Europa steht vor einer delikaten Herausforderung. Es muss der Ukraine weiter helfen, darf aber nicht wegsehen, wenn aus einem Hoffnungsträger ein Systempolitiker wird, der sich zunehmend der Kontrolle entzieht. Die Balance zwischen Solidarität und Kritik ist schwierig – aber notwendig. Ein klarer europäischer Kurs, der sowohl militärische Unterstützung als auch rechtsstaatliche Prinzipien ernst nimmt, könnte Selenski zwingen, die Demontage unabhängiger Institutionen zu überdenken.

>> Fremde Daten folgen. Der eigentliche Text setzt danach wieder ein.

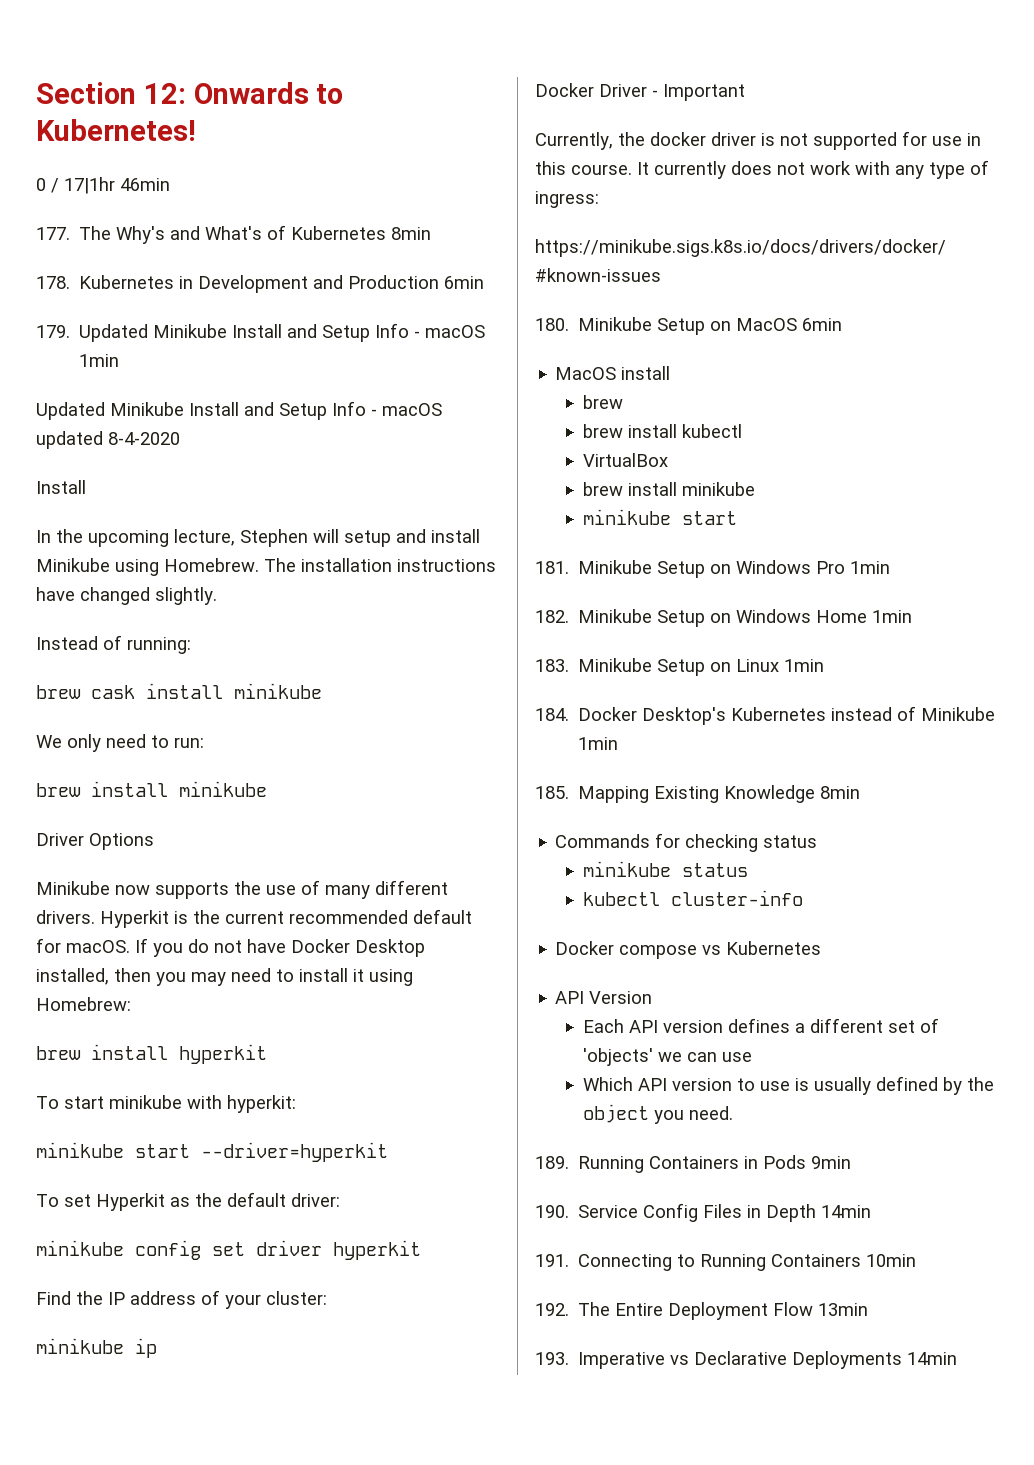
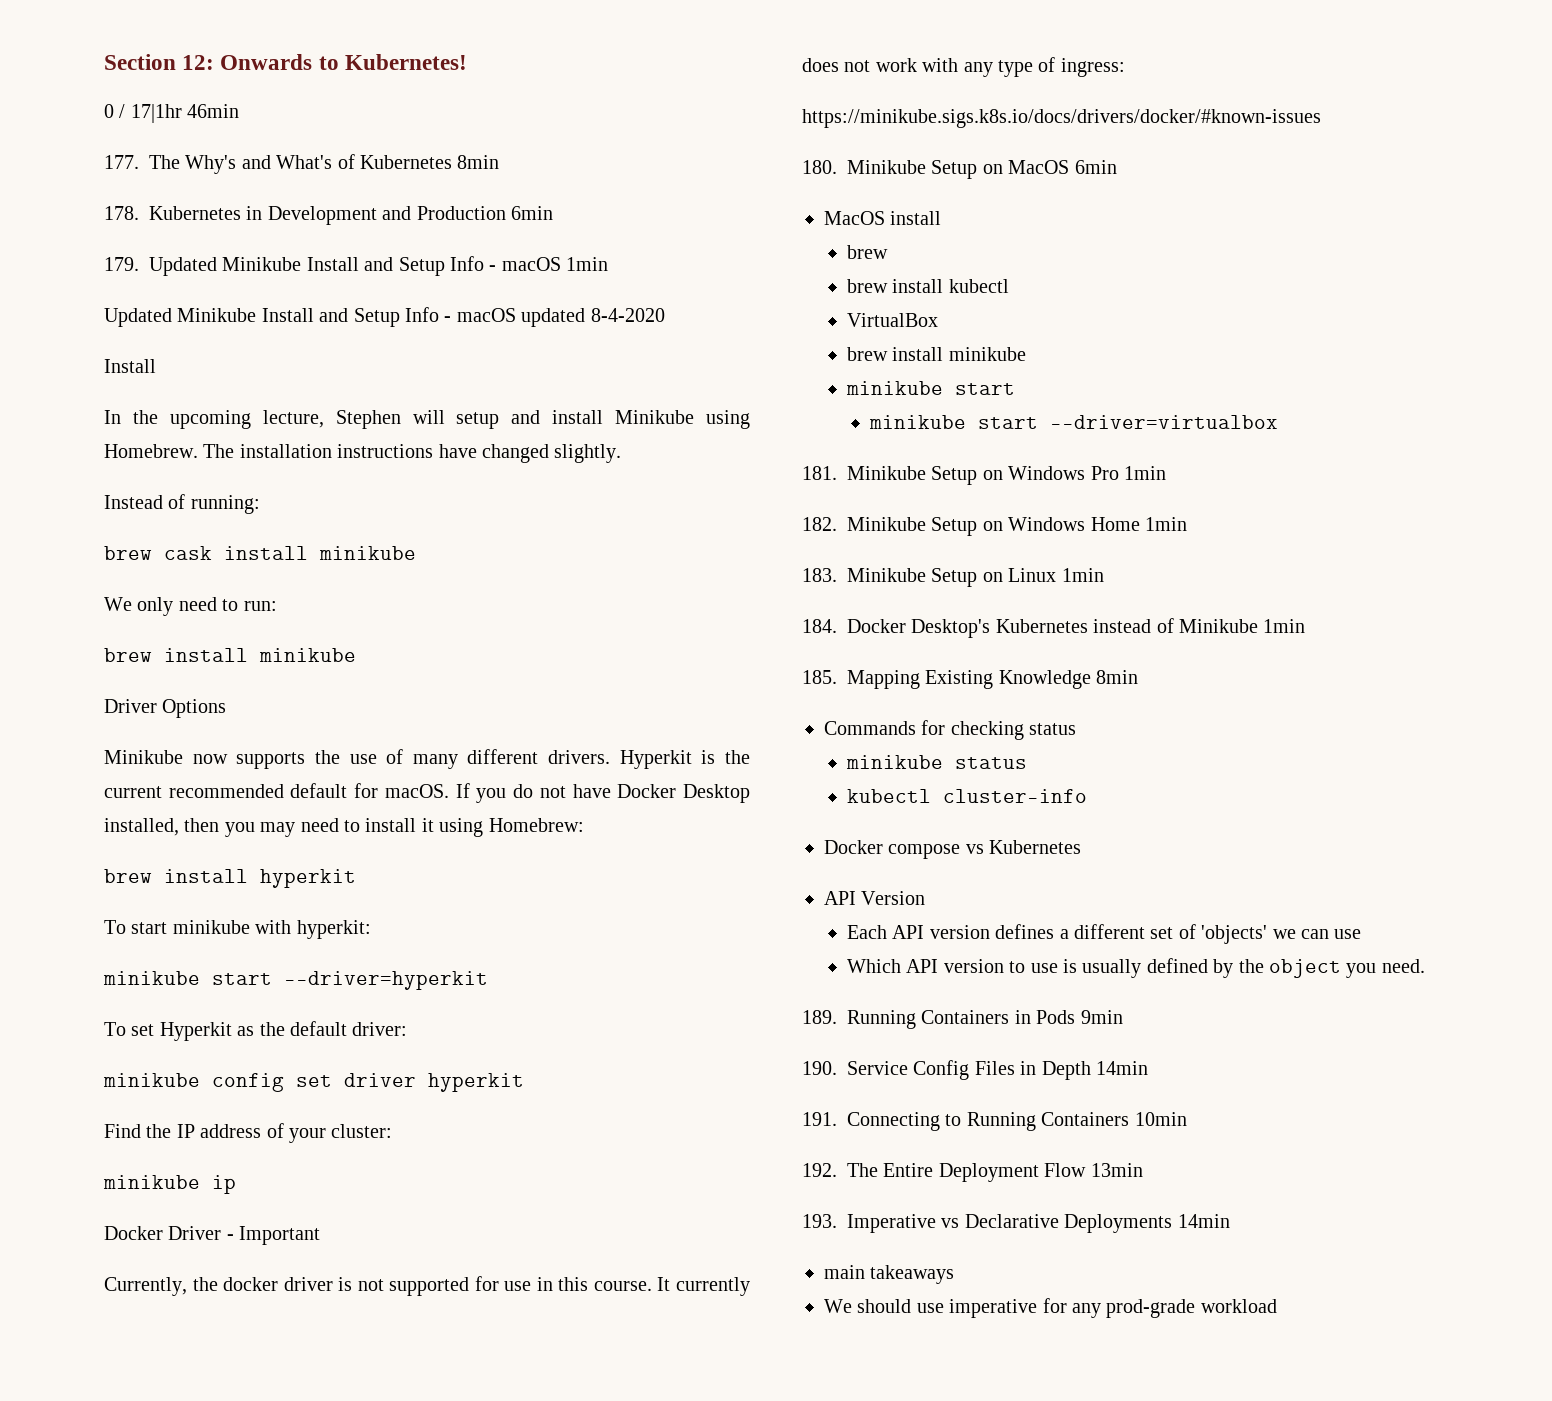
+ minikube start --driver=virtualbox
+ main takeaways
+ We should use imperative for any prod-grade workload

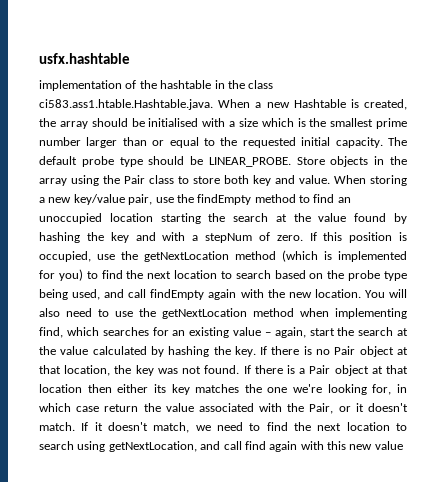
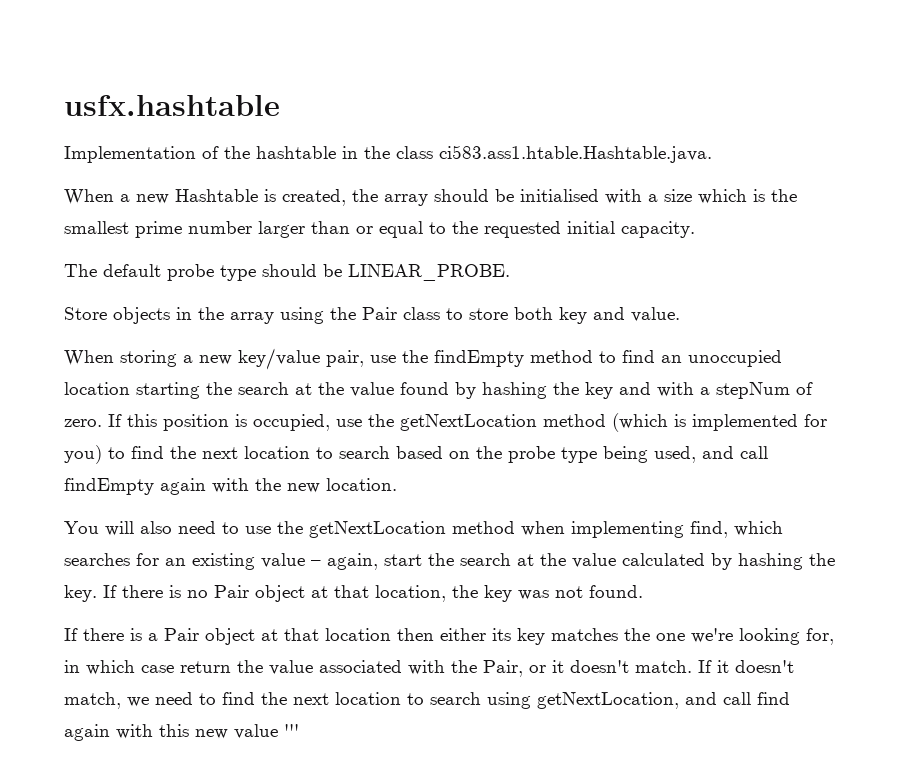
- implementation of the hashtable in the class ci583.ass1.htable.Hashtable.java. When a new Hashtable is created, the array should be initialised with a size which is the smallest prime number larger than or equal to the requested initial capacity. The default probe type should be LINEAR_PROBE. Store objects in the array using the Pair class to store both key and value. When storing a new key/value pair, use the findEmpty method to find an unoccupied location starting the search at the value found by hashing the key and with a stepNum of zero.
+ Implementation of the hashtable in the class ci583.ass1.htable.Hashtable.java.
+ When a new Hashtable is created, the array should be initialised with a size which is the smallest prime number larger than or equal to the requested initial capacity.
+ The default probe type should be LINEAR_PROBE.
+ Store objects in the array using the Pair class to store both key and value.
+ When storing a new key/value pair, use the findEmpty method to find an unoccupied location starting the search at the value found by hashing the key and with a stepNum of zero.
- If this position is occupied, use the getNextLocation method (which is implemented for you) to find the next location to search based on the probe type being used, and call findEmpty again with the new location. You will also need to use the getNextLocation method when implementing find, which searches for an existing value – again, start the search at the value calculated by hashing the key.
+ If this position is occupied, use the getNextLocation method (which is implemented for you) to find the next location to search based on the probe type being used, and call findEmpty again with the new location.
+ You will also need to use the getNextLocation method when implementing find, which searches for an existing value – again, start the search at the value calculated by hashing the key.
- If there is no Pair object at that location, the key was not found. If there is a Pair object at that location then either its key matches the one we're looking for, in which case return the value associated with the Pair, or it doesn't match.
+ If there is no Pair object at that location, the key was not found.
+ If there is a Pair object at that location then either its key matches the one we're looking for, in which case return the value associated with the Pair, or it doesn't match.
- If it doesn't match, we need to find the next location to search using getNextLocation, and call find again with this new value
+ If it doesn't match, we need to find the next location to search using getNextLocation, and call find again with this new value '''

Noch ist es nicht zu spät. Die ukrainische Gesellschaft ist wacher als viele vermuten, Journalisten und NGO-Vertreter schlagen Alarm, und selbst in der Regierung mehren sich Stimmen, die die Entscheidung zur Schwächung der NAZK als strategischen Fehler ansehen. Es liegt nun an Brüssel, diese Stimmen zu stärken, anstatt aus Opportunismus zu schweigen. Denn wer sich der Idee Europas verpflichtet fühlt, darf nicht nur dann Prinzipien einfordern, wenn sie bequem sind. Die Stunde der Integrität schlägt nicht im Glanz diplomatischer Erklärungen – sondern in der Klarheit unbequemer Worte.